D’un coup d’œil, Kutchann les jaugea. Expérimentés au regard des critères d’ici, il ne pouvait le démentir. Il n’en aurait fait qu’une bouchée s’il l’avait voulu – oui, malgré son âge. Mais il ne les tuerait pas.
Lentement, presque narquois, il éleva les bras. Un individu fendit alors la foule des soldats – galons de capitaine. Petit, la quarantaine passée, les tempes grisonnantes, les yeux malins.
- Comme nous nous retrouvons, mon général, sourit le type.
- Capitaine Acritt ! déclara le « général ». Depuis votre… disons, « départ » de l’Ubiqtorate, je me suis toujours demandé ce que vous étiez devenu. Pensez donc, un élément aussi brillant !

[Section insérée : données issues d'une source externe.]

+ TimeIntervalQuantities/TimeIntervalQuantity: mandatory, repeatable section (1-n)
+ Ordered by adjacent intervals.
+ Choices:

Le dénommé Acritt baissa les yeux, jouant la fausse pudeur.
- Vous êtes trop flatteur…
Kutchann revint aux soldats.
- Et j’imagine que vous êtes venu me mettre aux arrêts, c’est bien cela ?

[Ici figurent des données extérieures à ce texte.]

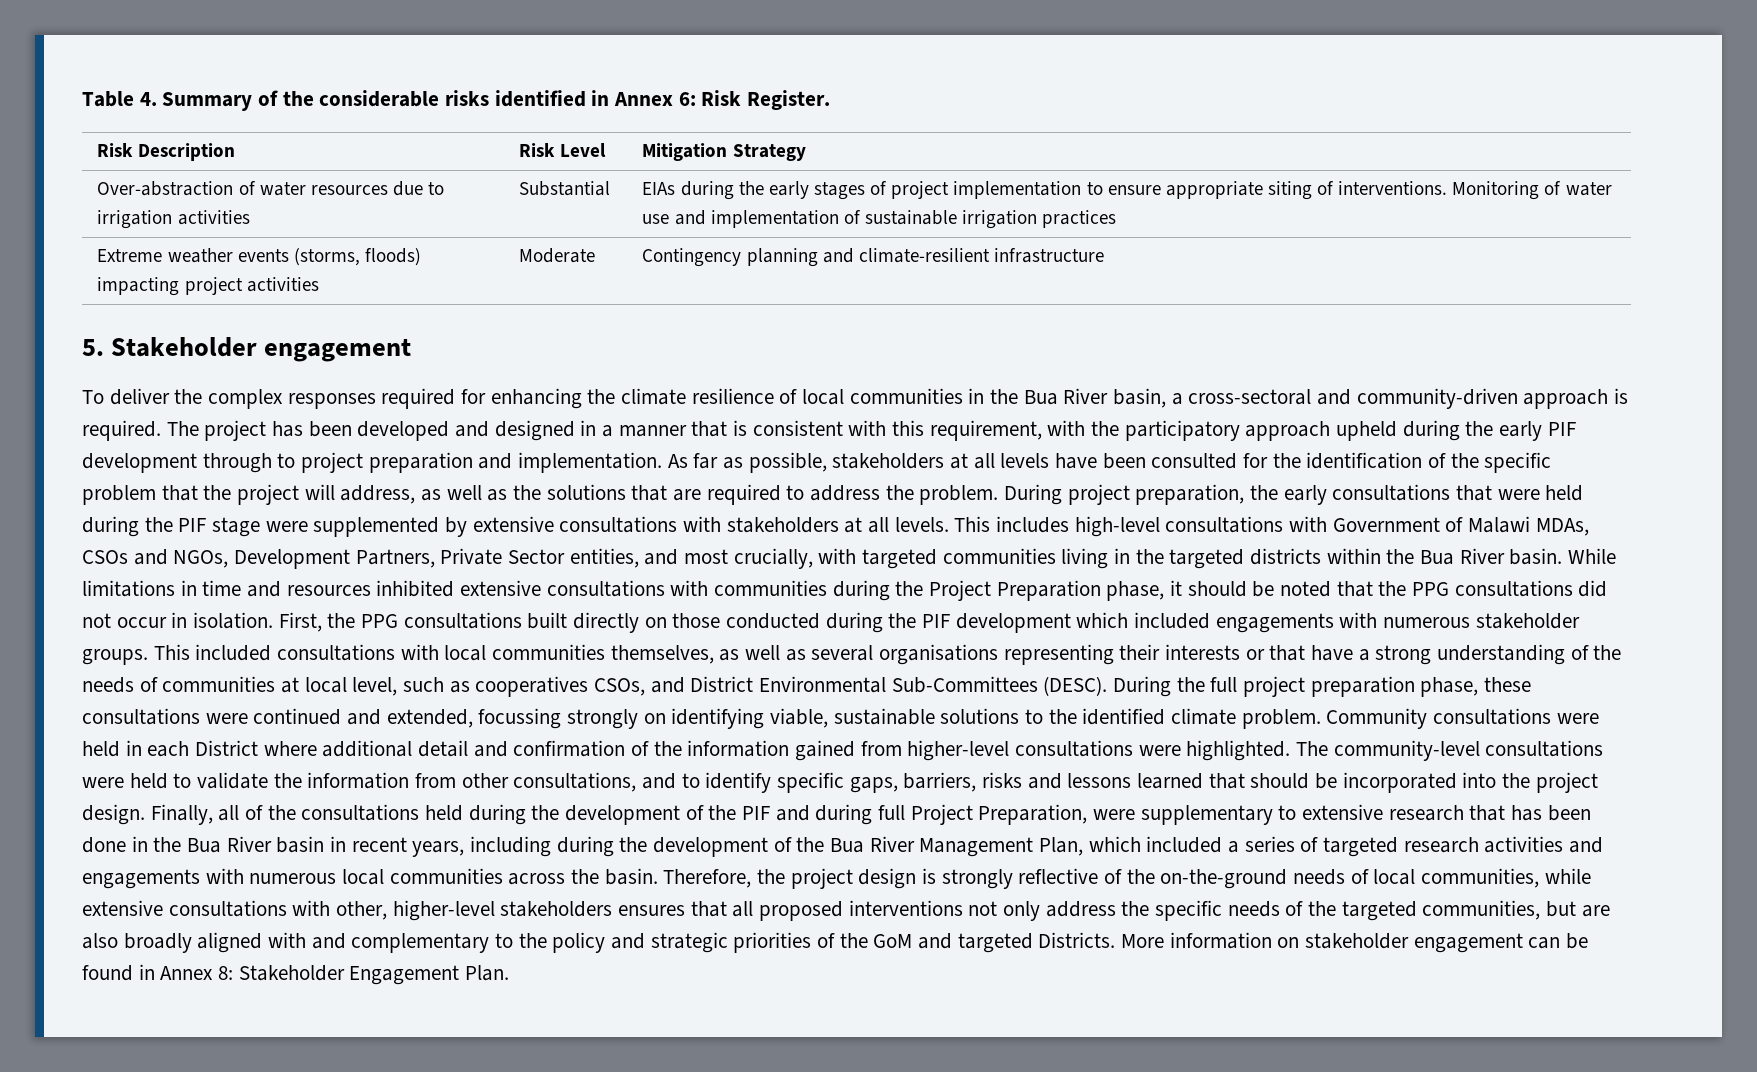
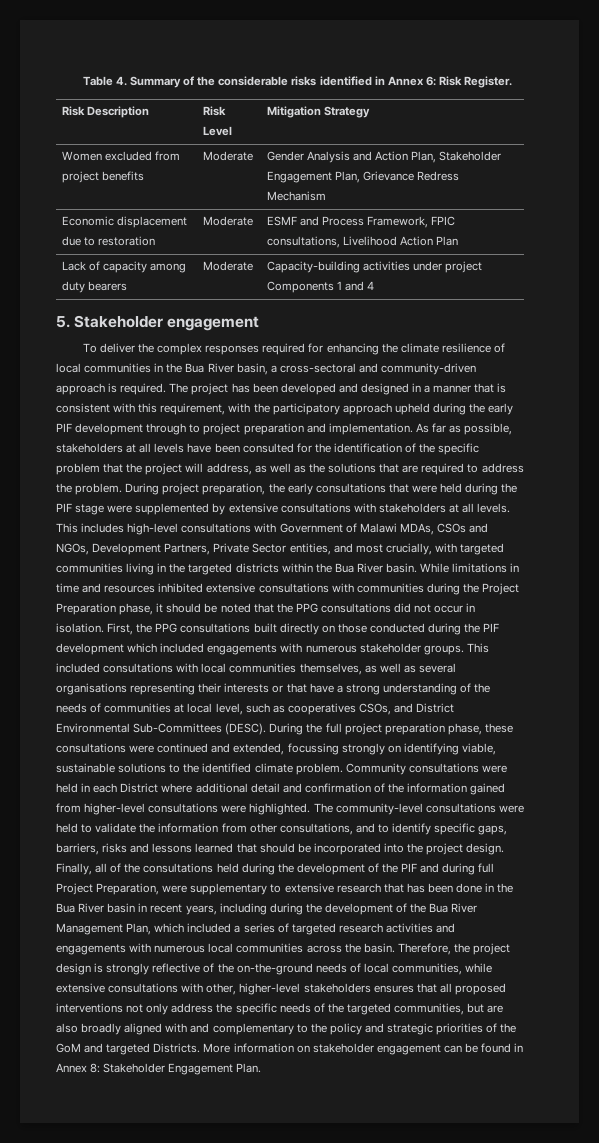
- Over-abstraction of water resources due to irrigation activities | Substantial | EIAs during the early stages of project implementation to ensure appropriate siting of interventions. Monitoring of water use and implementation of sustainable irrigation practices
- Extreme weather events (storms, floods) impacting project activities | Moderate | Contingency planning and climate-resilient infrastructure
+ Women excluded from project benefits | Moderate | Gender Analysis and Action Plan, Stakeholder Engagement Plan, Grievance Redress Mechanism
+ Economic displacement due to restoration | Moderate | ESMF and Process Framework, FPIC consultations, Livelihood Action Plan
+ Lack of capacity among duty bearers | Moderate | Capacity-building activities under project Components 1 and 4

- Vous imaginez juste, répondit poliment Acritt. Je suis chargé de vous lire vos droits, vous savez, la procédure habituelle, hein…
- Pas la peine, l’interrompit son ex-supérieur. Je les connais déjà.
- Merci. Avant que nous vous embarquions, avez-vous une requête à formuler ?
Le regard de Kutchann erra vers le lecteur des enregistrements du Temple Jedi. Le jeune homme tout de noir vêtu venait de clamer un ordre. Les Clonetroopers ouvrirent le feu sur les enfants. Des cris atroces déchirèrent le silence ambiant.
Les yeux de Kutchann se vrillèrent à nouveau dans ceux d’Acritt.
- J’ai en effet une faveur à vous demander, dit-il. Je désire m’entretenir personnellement avec la Conseillère Leia Organa d’Alderaan.
Une lueur de scepticisme illumina le regard d’Acritt.
- Qui vous dit qu’elle y consentira ?
Sur l’holo-écran, le jeune homme tout de noir vêtu mitraillait d’ordres les Clonetroopers, lesquels pataugeaient dans la mare de petits cadavres à la recherche de blessés qu’ils avaient pour mission d’achever. Kutchann ne vit pas cette image, mais il la connaissait par cœur.
- Ne vous en faites pas pour cela, sourit-il. Je sais qu’elle acceptera.